Dear Law Schooled,
Roughly speaking, medical school consists of two halves:
The first half is learning theory in the classroom, and the second half practice in the hospital ward.
In the first year of medical school, you learn about the normal body and its function, with courses bearing names such as Gross Anatomy, Physiology, Biochemistry, and Immunology. By the second year, the curriculum shifts focus to things that can go wrong with people, and medical students learn Pathology and Infectious disease.

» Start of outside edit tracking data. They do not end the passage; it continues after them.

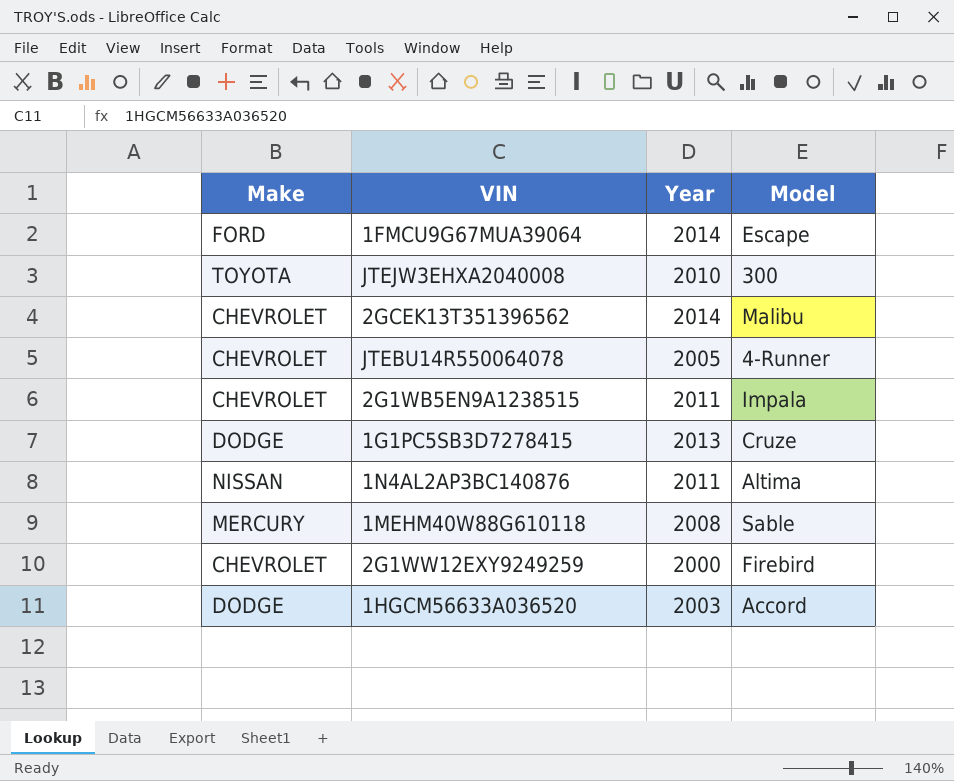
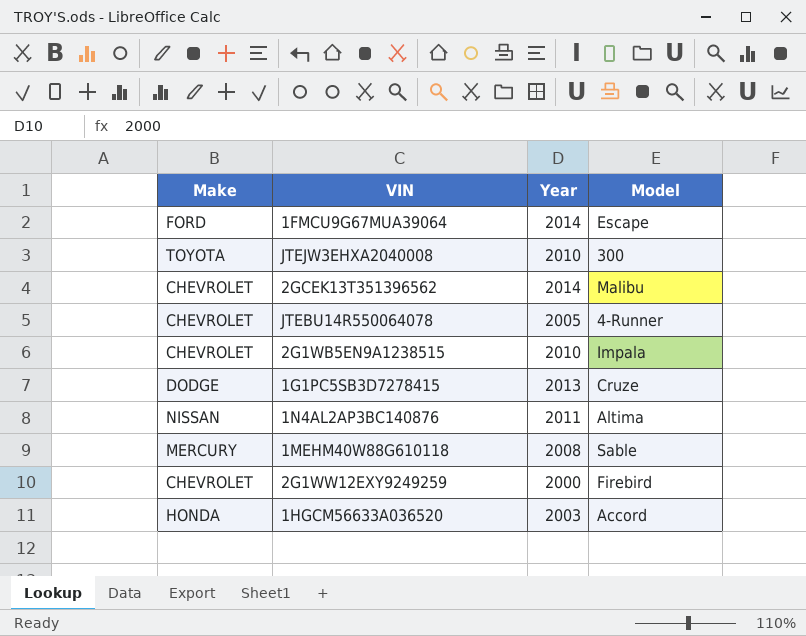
2G1WB5EN9A1238515 | Year: 2011 -> 2010
1HGCM56633A036520 | Make: DODGE -> HONDA

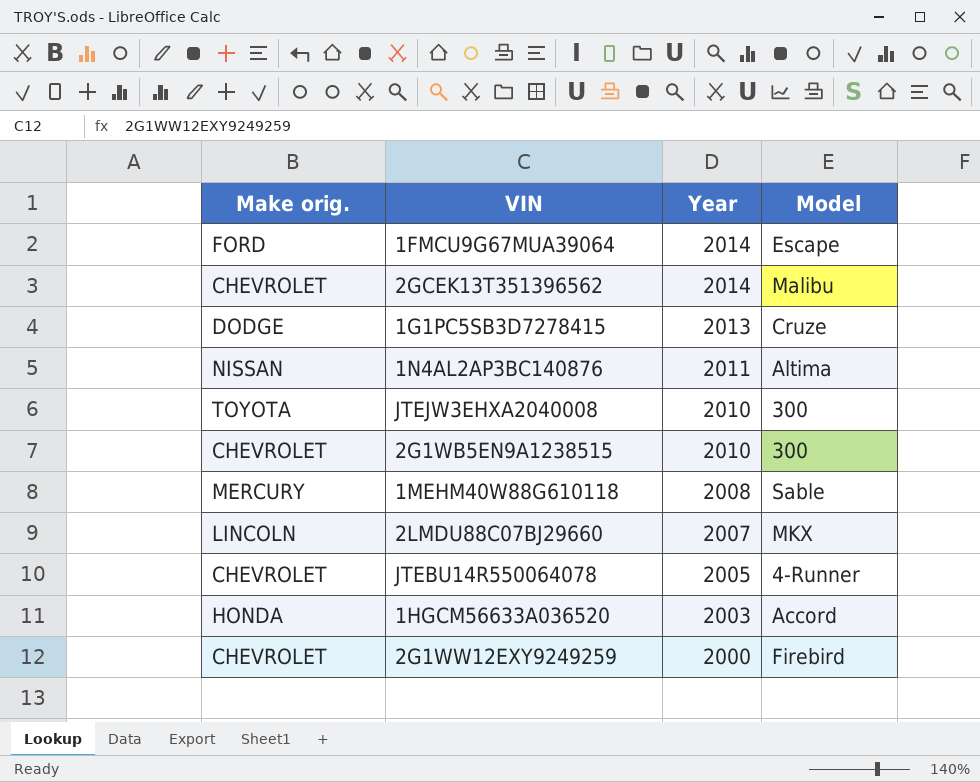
row order: none -> Year descending
column name: Make -> Make orig.
2G1WB5EN9A1238515 | Model: Impala -> 300
row 2LMDU88C07BJ29660: none -> LINCOLN | 2007 | MKX

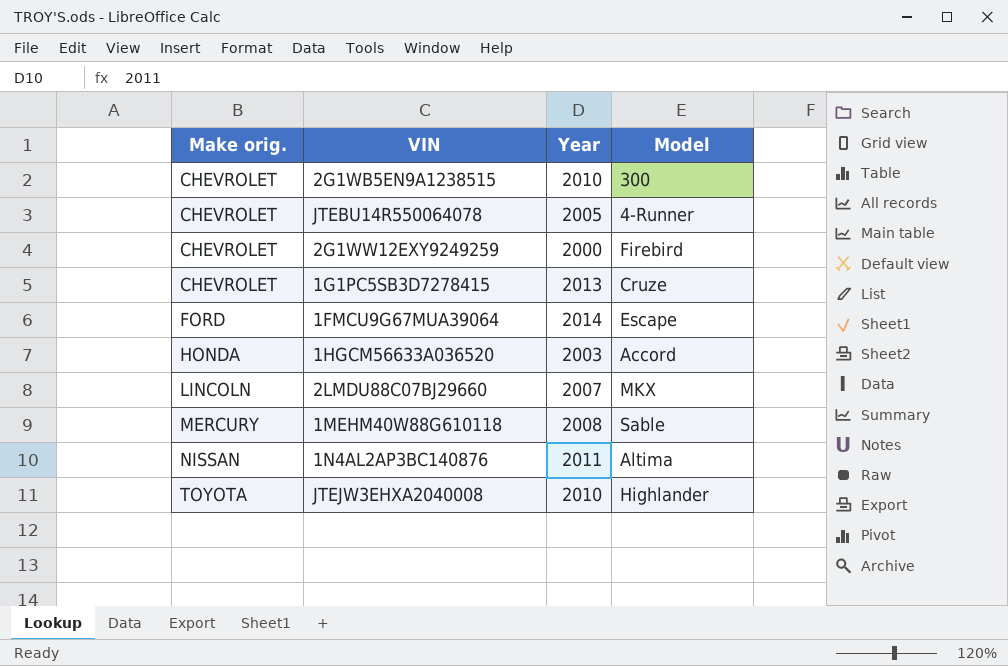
row order: Year descending -> Make orig. ascending
row 2GCEK13T351396562: CHEVROLET | 2014 | Malibu -> none
1G1PC5SB3D7278415 | Make orig.: DODGE -> CHEVROLET
JTEJW3EHXA2040008 | Model: 300 -> Highlander

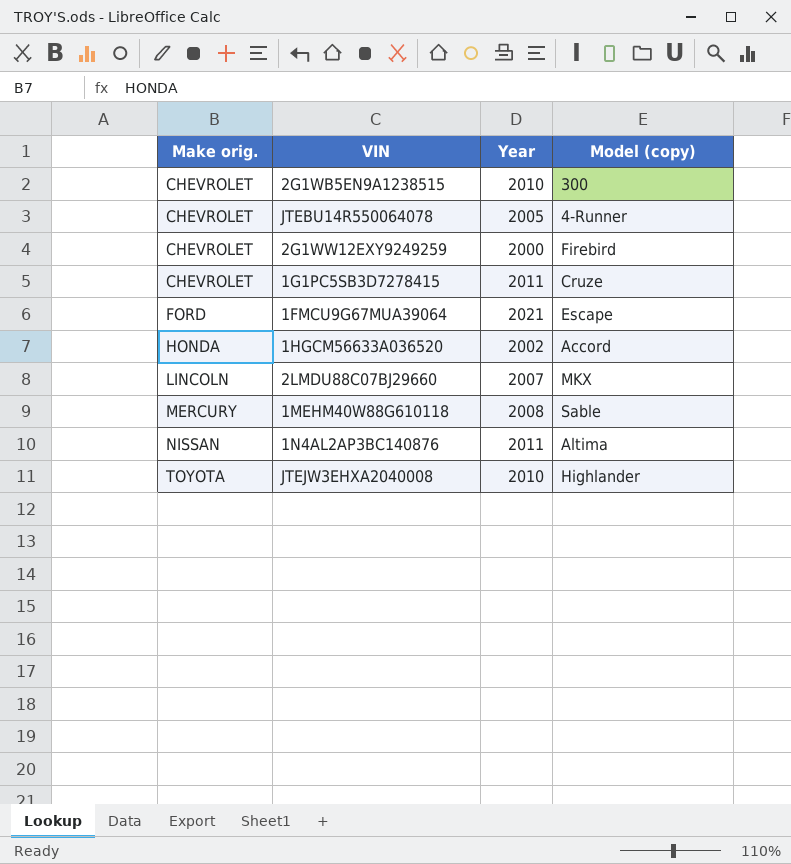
column name: Model -> Model (copy)
1G1PC5SB3D7278415 | Year: 2013 -> 2011
1FMCU9G67MUA39064 | Year: 2014 -> 2021
1HGCM56633A036520 | Year: 2003 -> 2002

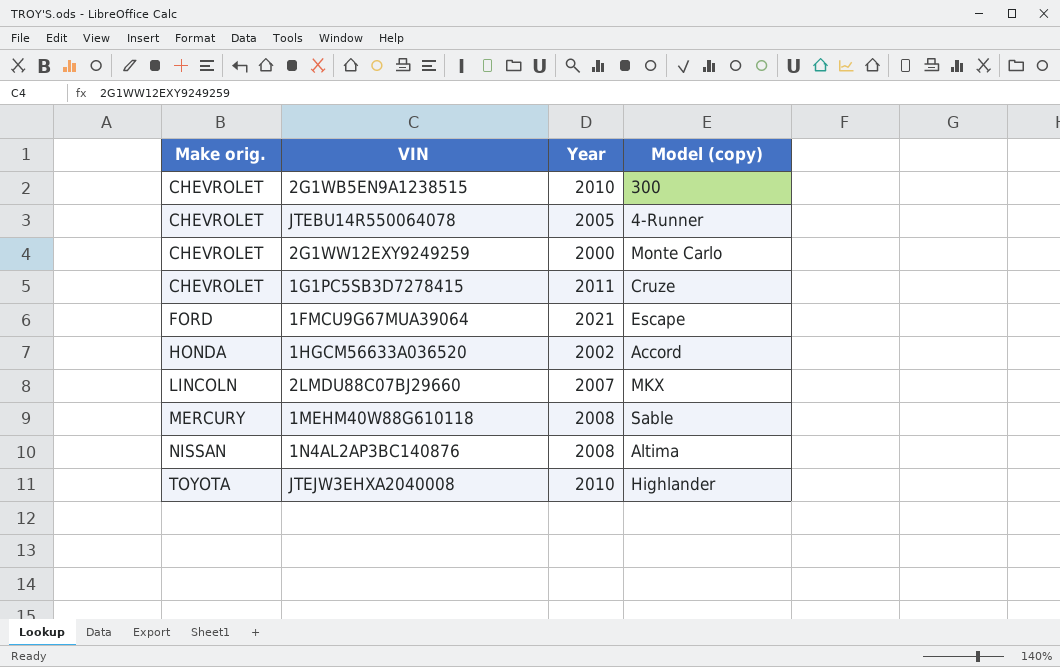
2G1WW12EXY9249259 | Model (copy): Firebird -> Monte Carlo
1N4AL2AP3BC140876 | Year: 2011 -> 2008

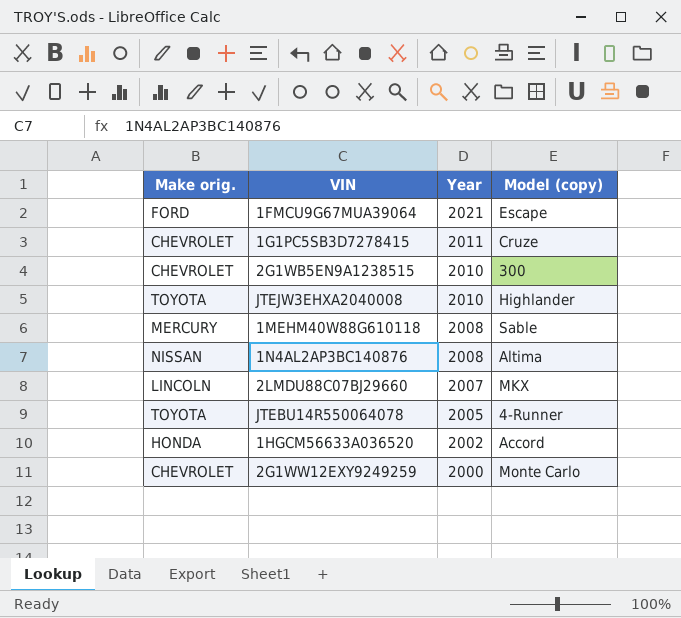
row order: Make orig. ascending -> Year descending
JTEBU14R550064078 | Make orig.: CHEVROLET -> TOYOTA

During the third and fourth years of medical school, doctors-to-be are occupied with the clinical clerkships, which introduce the basic concepts of practice in the major concentrations within medicine.
Students will “rotate” through many different clerkships, spending about two short months getting to know a little about Surgery, Internal Medicine, or Pediatrics for example. After the clerkships are done, the medical student chooses a specialty.
Aside from the obvious, what makes a doctor so different from a lawyer? Or more importantly, why is the basic structure of med school different than law school?
Doctors, with an oath to “do no harm” to their patients, have mandatory clinical clerkships where they “rotate” gaining experience in a variety of fields in order to take the next step to practice as residents. Yet, lawyers, with a code to “zealously advocate” for their clients, are expected to practice without any “legal clinical rotations” and without a “legal residency program”.
So, how is it that after the “first half”, the doctor moves from theory to practice, but for lawyers, the “first half” often is it. That’s it. Theory. The majority of us as law students face a curriculum that transitions us from theory to theory, not theory to practice.
But, we’re all supposed to be training to be professionals, right? Or, not?